Collected data:

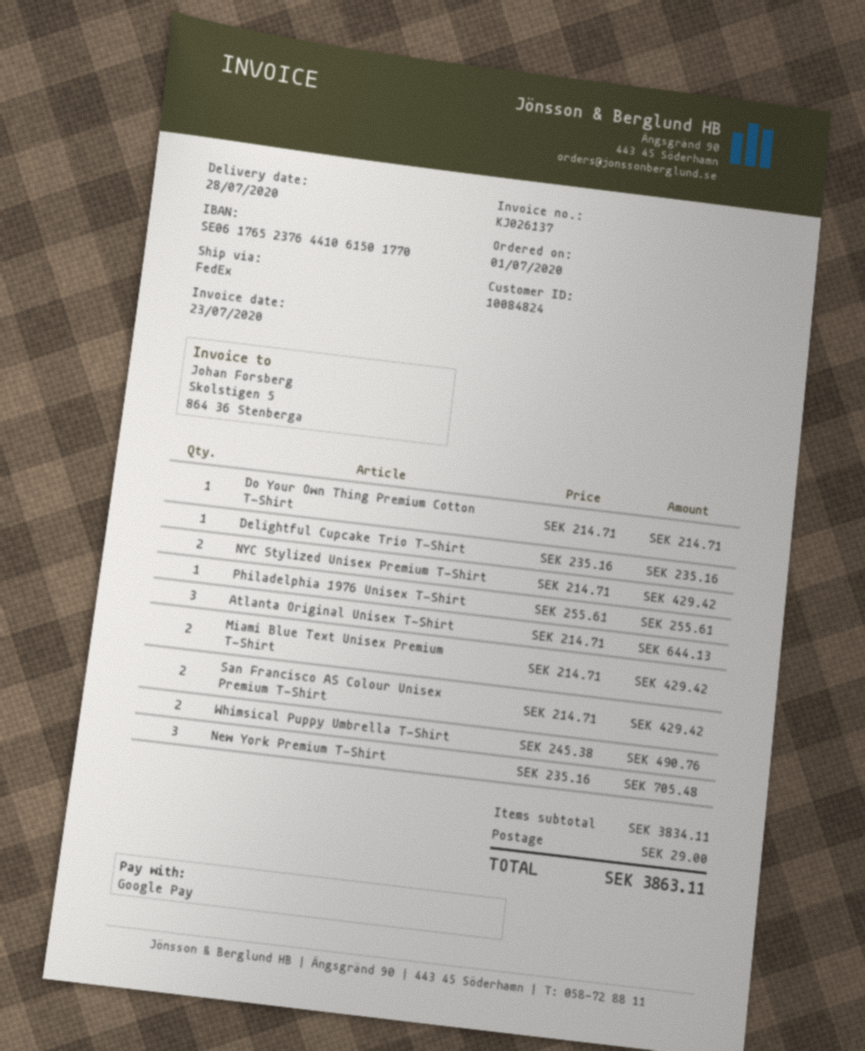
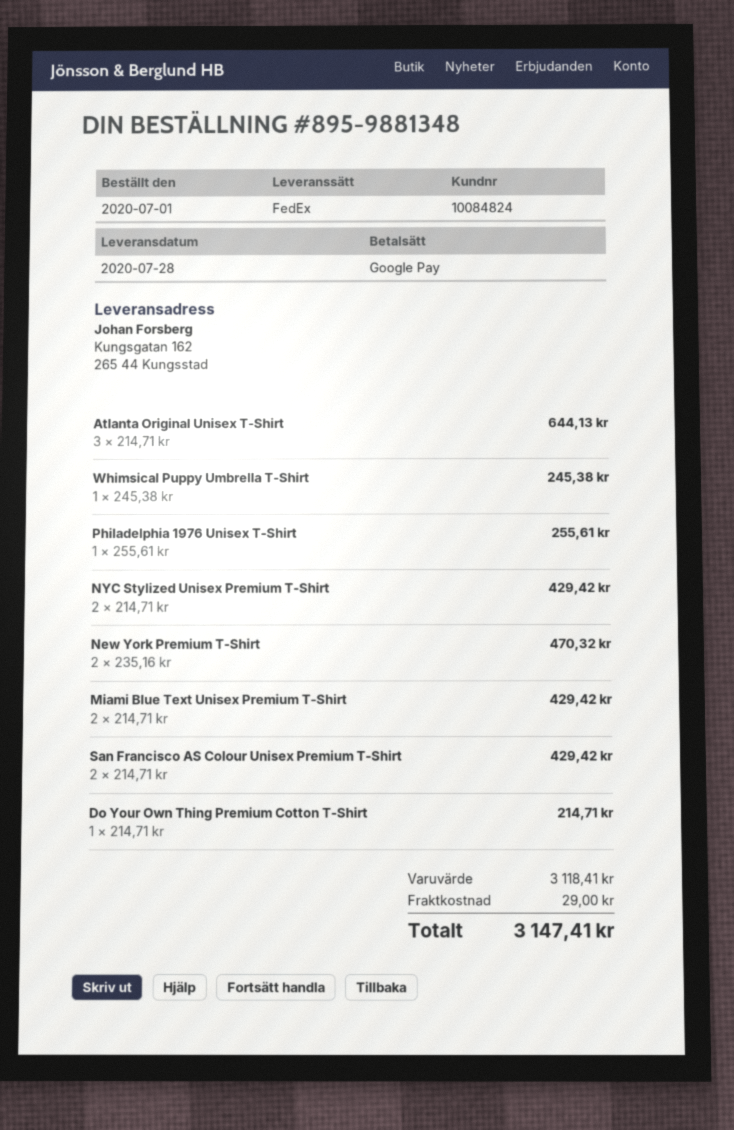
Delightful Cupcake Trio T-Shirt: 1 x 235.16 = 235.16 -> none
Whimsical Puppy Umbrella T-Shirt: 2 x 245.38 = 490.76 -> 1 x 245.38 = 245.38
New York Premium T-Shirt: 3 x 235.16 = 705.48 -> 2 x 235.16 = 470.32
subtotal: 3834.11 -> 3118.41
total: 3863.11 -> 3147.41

Your assignment:
Output every record above word for word, omitting any pictures they contain.

Response area:
Delightful Cupcake Trio T-Shirt: 1 x 235.16 = 235.16 -> none
Whimsical Puppy Umbrella T-Shirt: 2 x 245.38 = 490.76 -> 1 x 245.38 = 245.38
New York Premium T-Shirt: 3 x 235.16 = 705.48 -> 2 x 235.16 = 470.32
subtotal: 3834.11 -> 3118.41
total: 3863.11 -> 3147.41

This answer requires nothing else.